Except the track announcer, whose joke about my horse being so far back after the break was something like he's on a treadmill back there, reading the funny pages.
Yeah, well: As is often the case when there is contested speed in a turf race of any distance, there is fancy closing to be had.
My fat pick four play went about as wide as was possible, making up who knows how many lengths, a bazillion-gazillion the announcer might have said.
We caught the leader at the wire, setting off the Photo light, and producing an outburst of announcing that sounder better fit for roller derby.
We won and paid around $20, setting up a Pick Four win of meaningful proportions.
In race four, another turf encounter at a mile, I had three of the nine runners at odds of around 2-1, 4-1, 6-1. Three other runners had modest turf credentials. Of the remaining trio, two didn't appear capable of outrunning a snake in the grass. The least likely horse in the race had but three sprint races on the dirt, with quitting tendencies readily apparent. So I took $100 and put the three with modest grass success on top in "insurance" or "saver" exactas. Each of the three late bets featured horses with odds of more than 10-1.
So here's what happened.
The locally bred horse with no grass experience, with no bloodlines to speak of, with little or no hope, shot from the one-hole at 20-1 and found itself out there by itself like a pace car. A nice European grass horse seemed to be the only one to realize that a loose local on the front end could be a recipe for a pot luck payoff and tried to stay up, but couldn't.
A sprinter stretching out to a mile is worth at least a glance on any surface, particularly amongst the cheapies. But first time grass, first time versus proven grass winners, first time longest shot on the board, come on, it had to quit.
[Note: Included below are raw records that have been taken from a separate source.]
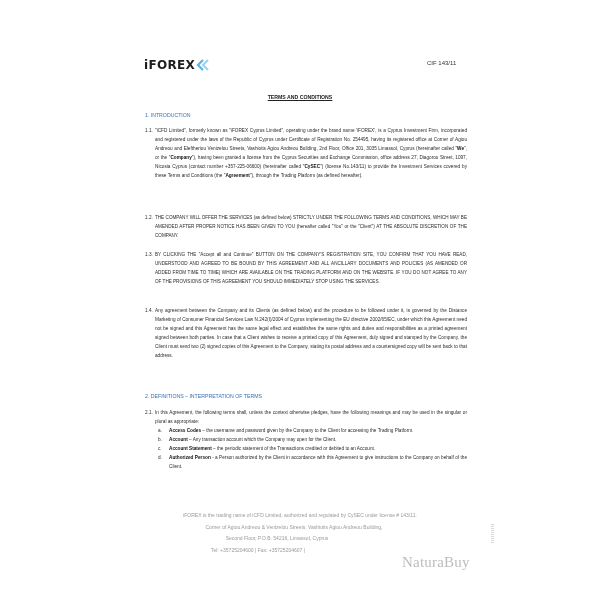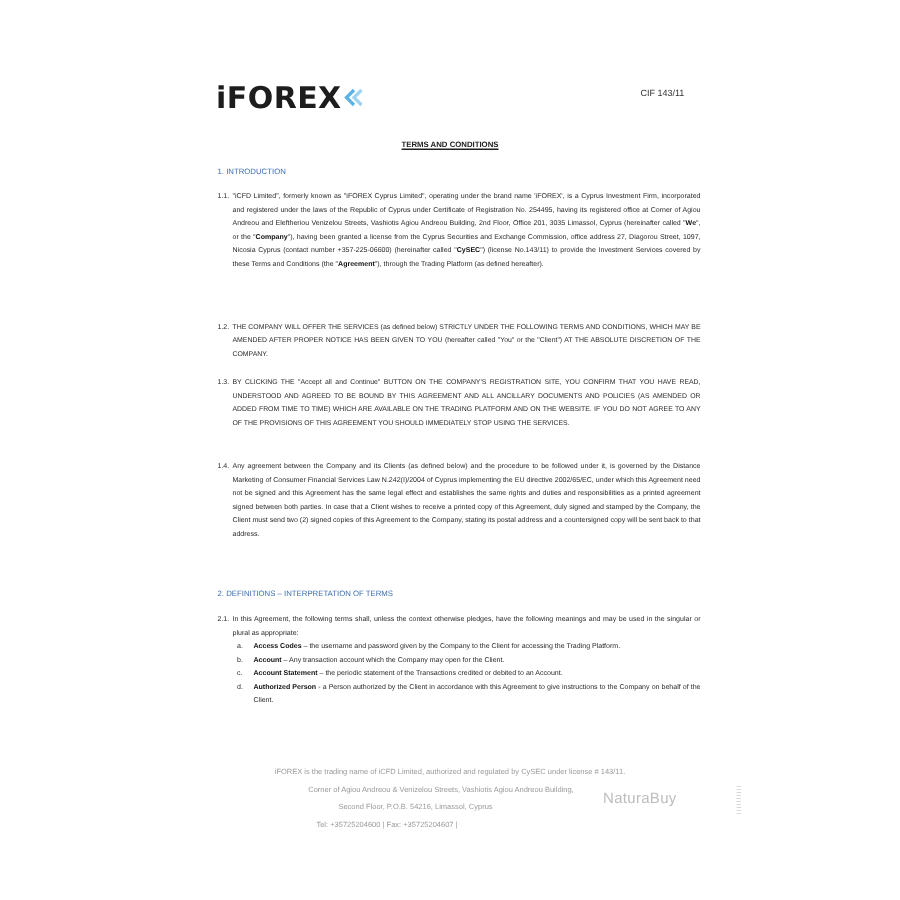--- a/index.html
+++ b/index.html
@@ -6,7 +6,7 @@
   body { width:600px; height:600px; position:relative; overflow:hidden; font-family:"Liberation Sans", sans-serif; color:#222; }
   .page { position:absolute; left:0; top:0; width:600px; height:600px; background:#fff; }
   .logo { position:absolute; left:144px; top:54px; height:22px; display:flex; align-items:center; }
-  .logo-text { font-family:"DejaVu Sans", sans-serif; font-weight:bold; font-size:20px; letter-spacing:0.3px; color:#1d1d1d; line-height:22px; }
+  .logo-text { font-family:"DejaVu Sans", sans-serif; font-weight:bold; font-size:12px; letter-spacing:0.3px; color:#1d1d1d; line-height:22px; }
   .logo-chev { display:inline-flex; margin-left:1px; }
   .cif { position:absolute; left:427px; top:60px; font-size:6px; color:#333; }
   .title { position:absolute; left:0; width:600px; top:94px; text-align:center; font-size:5.2px; font-weight:bold; text-decoration:underline; color:#222; }

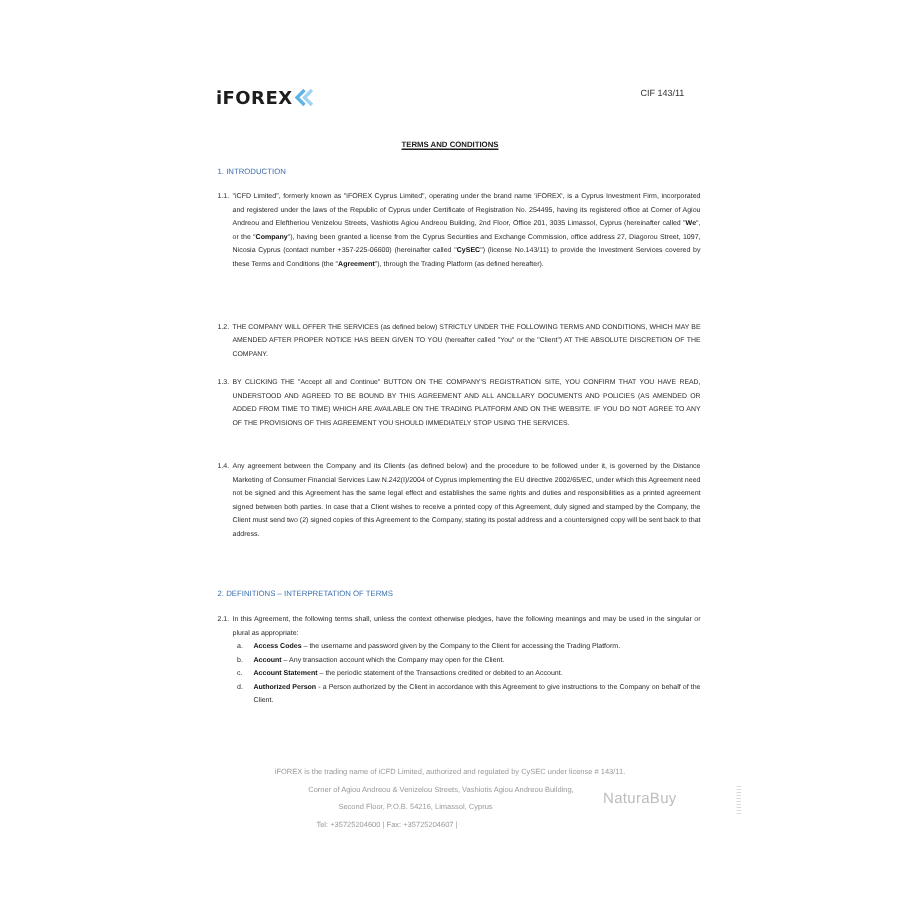--- a/index.html
+++ b/index.html
@@ -24,7 +24,7 @@
   .footer div:nth-child(2) { margin-left:-12px; }
   .footer div:nth-child(3) { margin-left:-46px; }
   .footer div:nth-child(4) { margin-left:-84px; }
-  .watermark { position:absolute; left:402px; top:527px; font-family:Liberation Sans, sans-serif; font-size:10px; color:#bdbdbd; letter-spacing:0.2px; }
+  .watermark { position:absolute; left:402px; top:554px; font-family:Liberation Serif, serif; font-size:15px; color:#bdbdbd; letter-spacing:0.2px; }
   .wm-side { position:absolute; left:491px; top:524px; width:3px; height:20px; background:repeating-linear-gradient(to bottom,#d8d8d8 0 1px,#fff 1px 2px); }
 </style>
 </head>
The other horses in the field broke routinely and seemed to find the grass soft, like peat, the footing heavy and slow.
The race seemed to last ten minutes.
The announcer couldn't think of, or find among his color-coded note cards, a joke to fit the occasion of a local nobody stealing the victory. So the finish was called in semi-hysterical fashion, though how any could scream across a ten-length winner takes some getting used to, particularly if you had the ones than finished 2, 3 and 4.
When the only one that can't win wins, when the only one that can beat you beats you, when the one you didn't cover covers, clearly it's the announcer's fault.